■ **Task prompt**: Copy exactly, and only, the lines from the line containing "Restaurant(625 Ratings): 9" through the last line of the records below, both included.

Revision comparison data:
******

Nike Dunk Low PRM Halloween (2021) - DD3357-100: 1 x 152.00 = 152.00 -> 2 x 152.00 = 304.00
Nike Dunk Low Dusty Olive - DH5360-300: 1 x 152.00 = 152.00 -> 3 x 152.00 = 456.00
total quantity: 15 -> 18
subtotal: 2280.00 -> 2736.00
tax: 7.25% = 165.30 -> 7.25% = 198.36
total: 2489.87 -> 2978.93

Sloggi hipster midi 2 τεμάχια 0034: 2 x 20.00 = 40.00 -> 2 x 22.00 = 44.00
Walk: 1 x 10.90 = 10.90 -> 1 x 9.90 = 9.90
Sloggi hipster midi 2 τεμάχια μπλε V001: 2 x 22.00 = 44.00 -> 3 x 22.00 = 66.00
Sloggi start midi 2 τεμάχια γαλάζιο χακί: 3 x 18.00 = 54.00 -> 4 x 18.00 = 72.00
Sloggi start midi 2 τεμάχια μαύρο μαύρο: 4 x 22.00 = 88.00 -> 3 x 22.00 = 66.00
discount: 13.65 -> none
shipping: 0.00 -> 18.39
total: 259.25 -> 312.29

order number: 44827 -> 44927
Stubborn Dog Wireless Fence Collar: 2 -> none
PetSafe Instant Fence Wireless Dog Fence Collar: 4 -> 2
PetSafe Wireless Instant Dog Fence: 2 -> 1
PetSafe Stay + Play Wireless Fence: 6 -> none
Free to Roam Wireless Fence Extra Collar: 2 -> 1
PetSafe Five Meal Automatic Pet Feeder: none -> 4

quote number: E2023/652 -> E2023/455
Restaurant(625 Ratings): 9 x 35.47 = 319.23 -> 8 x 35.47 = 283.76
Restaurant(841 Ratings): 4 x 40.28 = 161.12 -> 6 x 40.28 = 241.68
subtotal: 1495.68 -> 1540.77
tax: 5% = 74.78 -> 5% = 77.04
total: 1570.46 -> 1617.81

******

■ **Reply**:
Restaurant(625 Ratings): 9 x 35.47 = 319.23 -> 8 x 35.47 = 283.76
Restaurant(841 Ratings): 4 x 40.28 = 161.12 -> 6 x 40.28 = 241.68
subtotal: 1495.68 -> 1540.77
tax: 5% = 74.78 -> 5% = 77.04
total: 1570.46 -> 1617.81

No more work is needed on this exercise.